Mohamed l'instituteur pointe du doigt "les jeunes déjà en Italie qui publient sur les réseaux sociaux (...) leur quotidien". Les autres "voient ça et veulent changer leur avenir. Ils imaginent l'Europe comme un paradis", souligne-t-il. C'était, pense-t-il, le cas de Yousri qui travaillait dans un café internet pour 10/15 dinars par jour après avoir quitté le lycée avant le bac.

Meftah Jalloul était lui d'accord pour que son fils, également décrocheur scolaire, émigre, mais légalement et seulement après avoir fait une formation. "Il pouvait apprendre un métier: plombier, menuisier, mécanicien", souligne le père de famille.

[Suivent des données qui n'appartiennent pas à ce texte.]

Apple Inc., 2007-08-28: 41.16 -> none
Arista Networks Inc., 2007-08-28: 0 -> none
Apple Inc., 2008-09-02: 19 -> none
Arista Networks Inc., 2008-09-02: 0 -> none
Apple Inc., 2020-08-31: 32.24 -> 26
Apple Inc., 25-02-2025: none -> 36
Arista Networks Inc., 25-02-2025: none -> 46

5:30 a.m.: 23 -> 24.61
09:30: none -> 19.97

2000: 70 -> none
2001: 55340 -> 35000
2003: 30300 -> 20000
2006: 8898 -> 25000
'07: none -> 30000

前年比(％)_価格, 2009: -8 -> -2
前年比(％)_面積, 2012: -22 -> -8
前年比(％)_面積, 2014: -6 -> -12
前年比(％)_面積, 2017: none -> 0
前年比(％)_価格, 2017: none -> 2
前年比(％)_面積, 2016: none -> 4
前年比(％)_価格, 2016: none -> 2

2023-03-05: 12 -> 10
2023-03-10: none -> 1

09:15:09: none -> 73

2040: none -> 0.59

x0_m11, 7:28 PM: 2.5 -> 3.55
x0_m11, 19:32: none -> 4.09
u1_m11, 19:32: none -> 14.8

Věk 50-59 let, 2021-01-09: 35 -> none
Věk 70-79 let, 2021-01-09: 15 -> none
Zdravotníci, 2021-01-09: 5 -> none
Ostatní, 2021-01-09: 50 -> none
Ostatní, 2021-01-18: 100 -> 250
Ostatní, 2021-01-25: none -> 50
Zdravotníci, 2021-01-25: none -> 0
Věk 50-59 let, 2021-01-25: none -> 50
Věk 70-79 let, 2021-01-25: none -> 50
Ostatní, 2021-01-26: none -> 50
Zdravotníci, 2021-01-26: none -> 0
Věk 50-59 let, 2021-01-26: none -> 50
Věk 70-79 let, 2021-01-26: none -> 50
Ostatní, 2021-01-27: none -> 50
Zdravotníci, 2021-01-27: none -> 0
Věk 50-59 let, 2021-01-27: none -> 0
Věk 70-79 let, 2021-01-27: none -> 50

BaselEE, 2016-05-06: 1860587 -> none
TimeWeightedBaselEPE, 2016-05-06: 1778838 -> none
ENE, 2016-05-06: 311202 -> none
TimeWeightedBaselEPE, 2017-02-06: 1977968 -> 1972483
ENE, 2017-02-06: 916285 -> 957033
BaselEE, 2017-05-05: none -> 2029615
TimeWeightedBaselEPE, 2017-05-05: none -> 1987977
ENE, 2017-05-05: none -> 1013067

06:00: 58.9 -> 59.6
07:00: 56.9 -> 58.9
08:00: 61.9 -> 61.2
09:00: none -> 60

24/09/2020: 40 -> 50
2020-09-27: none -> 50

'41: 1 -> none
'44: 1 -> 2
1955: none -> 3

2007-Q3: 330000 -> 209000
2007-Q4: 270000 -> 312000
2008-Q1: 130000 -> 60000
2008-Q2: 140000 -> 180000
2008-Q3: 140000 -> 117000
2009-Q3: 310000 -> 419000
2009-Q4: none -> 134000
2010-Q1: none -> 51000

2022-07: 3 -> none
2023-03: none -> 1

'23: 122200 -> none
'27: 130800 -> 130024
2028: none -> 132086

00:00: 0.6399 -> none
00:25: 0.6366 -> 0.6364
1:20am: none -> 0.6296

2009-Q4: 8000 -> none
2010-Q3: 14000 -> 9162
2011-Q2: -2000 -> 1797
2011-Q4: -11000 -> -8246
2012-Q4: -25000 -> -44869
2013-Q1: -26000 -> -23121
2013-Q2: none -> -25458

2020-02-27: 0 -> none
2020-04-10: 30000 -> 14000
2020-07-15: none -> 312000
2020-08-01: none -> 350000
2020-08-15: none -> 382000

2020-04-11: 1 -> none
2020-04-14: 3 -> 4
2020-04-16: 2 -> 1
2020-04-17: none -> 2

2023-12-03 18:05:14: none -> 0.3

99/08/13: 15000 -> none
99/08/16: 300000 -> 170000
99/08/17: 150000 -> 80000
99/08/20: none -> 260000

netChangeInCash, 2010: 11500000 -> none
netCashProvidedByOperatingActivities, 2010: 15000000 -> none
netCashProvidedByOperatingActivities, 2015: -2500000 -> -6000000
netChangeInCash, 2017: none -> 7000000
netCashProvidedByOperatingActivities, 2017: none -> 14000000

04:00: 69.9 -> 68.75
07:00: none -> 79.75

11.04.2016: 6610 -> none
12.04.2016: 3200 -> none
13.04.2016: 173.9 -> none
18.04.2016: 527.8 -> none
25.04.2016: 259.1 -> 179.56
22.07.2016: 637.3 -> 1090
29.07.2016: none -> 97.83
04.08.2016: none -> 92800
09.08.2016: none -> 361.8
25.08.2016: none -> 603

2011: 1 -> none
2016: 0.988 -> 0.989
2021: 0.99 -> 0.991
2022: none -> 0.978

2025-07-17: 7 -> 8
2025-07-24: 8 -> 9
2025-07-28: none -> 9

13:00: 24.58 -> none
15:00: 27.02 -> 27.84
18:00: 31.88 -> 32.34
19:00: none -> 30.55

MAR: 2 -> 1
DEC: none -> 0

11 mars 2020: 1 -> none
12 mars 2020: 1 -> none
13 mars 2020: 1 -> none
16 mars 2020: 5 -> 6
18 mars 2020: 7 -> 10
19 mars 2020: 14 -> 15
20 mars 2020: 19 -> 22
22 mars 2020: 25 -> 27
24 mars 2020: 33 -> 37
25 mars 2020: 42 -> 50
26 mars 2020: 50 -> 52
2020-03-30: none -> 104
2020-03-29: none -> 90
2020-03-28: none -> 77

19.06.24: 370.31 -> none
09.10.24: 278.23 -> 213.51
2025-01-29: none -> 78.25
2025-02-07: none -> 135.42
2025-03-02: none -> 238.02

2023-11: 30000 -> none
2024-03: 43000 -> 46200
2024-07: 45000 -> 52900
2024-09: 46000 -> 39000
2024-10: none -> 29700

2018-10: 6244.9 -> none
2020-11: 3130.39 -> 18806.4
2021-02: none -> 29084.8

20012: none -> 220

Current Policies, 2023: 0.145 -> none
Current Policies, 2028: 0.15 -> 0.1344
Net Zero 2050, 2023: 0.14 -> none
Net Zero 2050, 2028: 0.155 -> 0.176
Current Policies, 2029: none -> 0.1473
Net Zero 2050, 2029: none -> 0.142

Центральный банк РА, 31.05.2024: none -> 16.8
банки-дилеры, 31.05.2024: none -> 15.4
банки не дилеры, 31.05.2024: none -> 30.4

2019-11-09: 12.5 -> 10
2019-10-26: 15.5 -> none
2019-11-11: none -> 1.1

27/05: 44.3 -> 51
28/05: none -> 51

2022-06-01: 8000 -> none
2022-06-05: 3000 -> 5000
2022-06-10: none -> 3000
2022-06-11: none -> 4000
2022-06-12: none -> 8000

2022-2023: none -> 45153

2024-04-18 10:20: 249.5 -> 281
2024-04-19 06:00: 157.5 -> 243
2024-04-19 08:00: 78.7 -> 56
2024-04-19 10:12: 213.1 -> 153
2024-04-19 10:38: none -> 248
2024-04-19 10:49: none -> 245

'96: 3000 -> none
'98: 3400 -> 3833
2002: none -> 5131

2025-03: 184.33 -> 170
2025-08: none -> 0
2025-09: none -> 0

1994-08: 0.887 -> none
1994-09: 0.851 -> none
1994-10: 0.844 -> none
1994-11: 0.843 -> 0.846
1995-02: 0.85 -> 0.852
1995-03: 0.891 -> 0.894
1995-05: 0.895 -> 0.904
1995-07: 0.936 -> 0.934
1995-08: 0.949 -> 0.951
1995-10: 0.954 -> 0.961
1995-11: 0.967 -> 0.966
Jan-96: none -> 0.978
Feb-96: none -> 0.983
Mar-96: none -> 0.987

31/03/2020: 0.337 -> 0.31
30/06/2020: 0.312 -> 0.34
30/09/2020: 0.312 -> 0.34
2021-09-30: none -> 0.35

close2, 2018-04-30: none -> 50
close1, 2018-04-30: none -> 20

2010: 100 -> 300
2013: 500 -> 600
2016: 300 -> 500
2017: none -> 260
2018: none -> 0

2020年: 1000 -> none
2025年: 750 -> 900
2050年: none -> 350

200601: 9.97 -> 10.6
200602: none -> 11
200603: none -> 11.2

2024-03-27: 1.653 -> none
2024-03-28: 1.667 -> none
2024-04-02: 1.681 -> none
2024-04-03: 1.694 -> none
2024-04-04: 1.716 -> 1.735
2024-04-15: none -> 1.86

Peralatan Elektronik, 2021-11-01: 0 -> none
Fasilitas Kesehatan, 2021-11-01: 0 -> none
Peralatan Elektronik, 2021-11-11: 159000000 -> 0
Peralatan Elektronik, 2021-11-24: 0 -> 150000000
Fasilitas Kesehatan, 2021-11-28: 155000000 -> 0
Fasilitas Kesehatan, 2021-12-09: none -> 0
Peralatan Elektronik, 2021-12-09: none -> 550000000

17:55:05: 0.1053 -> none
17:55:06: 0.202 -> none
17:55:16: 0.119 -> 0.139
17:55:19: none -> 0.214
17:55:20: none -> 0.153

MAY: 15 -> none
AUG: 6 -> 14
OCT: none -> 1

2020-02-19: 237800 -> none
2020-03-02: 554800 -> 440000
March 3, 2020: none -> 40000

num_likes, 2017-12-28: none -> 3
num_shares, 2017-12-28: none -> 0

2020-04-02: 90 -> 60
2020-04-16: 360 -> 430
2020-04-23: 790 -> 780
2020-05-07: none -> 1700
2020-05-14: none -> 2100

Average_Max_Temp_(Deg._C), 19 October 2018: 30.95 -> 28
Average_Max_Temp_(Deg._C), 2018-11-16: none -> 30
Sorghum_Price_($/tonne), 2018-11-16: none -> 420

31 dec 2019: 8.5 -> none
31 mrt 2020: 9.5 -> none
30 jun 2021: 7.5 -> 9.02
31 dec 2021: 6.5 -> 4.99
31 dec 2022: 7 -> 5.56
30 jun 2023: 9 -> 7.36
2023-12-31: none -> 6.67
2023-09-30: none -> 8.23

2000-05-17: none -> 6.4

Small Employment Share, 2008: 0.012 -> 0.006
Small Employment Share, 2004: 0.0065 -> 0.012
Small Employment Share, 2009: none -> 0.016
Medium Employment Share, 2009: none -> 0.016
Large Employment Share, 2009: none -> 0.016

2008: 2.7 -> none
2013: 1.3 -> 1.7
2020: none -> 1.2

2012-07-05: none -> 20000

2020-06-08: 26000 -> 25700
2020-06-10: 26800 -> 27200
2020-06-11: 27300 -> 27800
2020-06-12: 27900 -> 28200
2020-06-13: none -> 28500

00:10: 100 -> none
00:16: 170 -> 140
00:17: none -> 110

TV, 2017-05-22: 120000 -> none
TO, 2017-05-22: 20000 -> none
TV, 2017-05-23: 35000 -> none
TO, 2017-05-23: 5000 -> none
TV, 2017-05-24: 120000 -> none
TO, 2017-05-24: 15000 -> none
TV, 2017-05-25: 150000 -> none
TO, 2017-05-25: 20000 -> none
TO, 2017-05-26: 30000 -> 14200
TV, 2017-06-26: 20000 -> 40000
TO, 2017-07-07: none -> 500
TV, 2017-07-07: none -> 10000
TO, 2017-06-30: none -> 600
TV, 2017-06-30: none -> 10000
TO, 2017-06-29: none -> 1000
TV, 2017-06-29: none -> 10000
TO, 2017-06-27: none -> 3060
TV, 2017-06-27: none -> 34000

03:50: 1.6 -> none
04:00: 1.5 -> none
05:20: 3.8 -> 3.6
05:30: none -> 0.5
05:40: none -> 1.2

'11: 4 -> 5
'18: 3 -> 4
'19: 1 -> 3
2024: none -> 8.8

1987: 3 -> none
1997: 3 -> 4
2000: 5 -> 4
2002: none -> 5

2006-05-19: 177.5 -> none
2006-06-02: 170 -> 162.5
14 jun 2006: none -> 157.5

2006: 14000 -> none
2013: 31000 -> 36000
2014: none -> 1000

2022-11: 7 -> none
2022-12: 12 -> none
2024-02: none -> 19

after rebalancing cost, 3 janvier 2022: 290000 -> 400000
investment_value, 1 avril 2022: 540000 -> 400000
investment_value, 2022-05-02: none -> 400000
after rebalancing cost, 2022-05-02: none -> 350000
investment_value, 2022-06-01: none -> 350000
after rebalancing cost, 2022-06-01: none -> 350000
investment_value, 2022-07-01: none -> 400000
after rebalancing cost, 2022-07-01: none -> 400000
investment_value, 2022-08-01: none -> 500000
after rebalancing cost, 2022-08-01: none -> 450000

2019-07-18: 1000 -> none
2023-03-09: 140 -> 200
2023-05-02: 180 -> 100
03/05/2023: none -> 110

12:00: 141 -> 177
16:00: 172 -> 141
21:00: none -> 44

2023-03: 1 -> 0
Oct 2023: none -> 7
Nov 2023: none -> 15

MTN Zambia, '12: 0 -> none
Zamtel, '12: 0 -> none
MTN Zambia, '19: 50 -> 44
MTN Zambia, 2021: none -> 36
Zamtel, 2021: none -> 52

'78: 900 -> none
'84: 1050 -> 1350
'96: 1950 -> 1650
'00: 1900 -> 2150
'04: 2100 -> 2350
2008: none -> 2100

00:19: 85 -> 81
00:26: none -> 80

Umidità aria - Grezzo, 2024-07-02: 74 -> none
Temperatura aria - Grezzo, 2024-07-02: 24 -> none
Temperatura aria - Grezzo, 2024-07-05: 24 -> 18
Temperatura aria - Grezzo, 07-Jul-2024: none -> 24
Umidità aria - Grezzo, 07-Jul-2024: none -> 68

Aujourd'hui, M. Jalloul lutte pour garder espoir.

«Temps très mauvais»

"Quatre mois se sont écoulés et je pleure mon fils. Ma famille et moi, nous sommes épuisés", dit-il en fondant en larmes.

Lui et d'autres familles se raccrochent à l'idée que l'embarcation aurait pu dériver vers la Libye voisine. Des contacts ont été pris, des recherches menées, en vain.

Inès Lafi et Mohamed Henchi redoutent le pire. Plus de 1.300 migrants sont morts ou ont disparu dans des naufrages l'an passé près des côtes tunisiennes, selon le FTDES.

"Le temps était très mauvais. Même les pêcheurs qui connaissent la mer sont rentrés, lui est sorti", explique Inès, furieuse contre le passeur, connu de tous pour son activité clandestine, qui n'est pas non plus revenu de cette dernière traversée.

Aux autorités, les familles demandent la poursuite des recherches et davantage d'opportunités à El Hencha.

"Il faut enrichir la zone industrielle avec d'autres unités de production, fournir des emplois aux jeunes", estime M. Henchi.

Il faudrait aussi, dit l'instituteur, "construire un état d'esprit différent" avec des programmes éducatifs pour donner envie de bâtir son avenir en Tunisie. Sinon les jeunes "se contentent d'un tour au café, d'un peu de ping-pong ou volley-ball".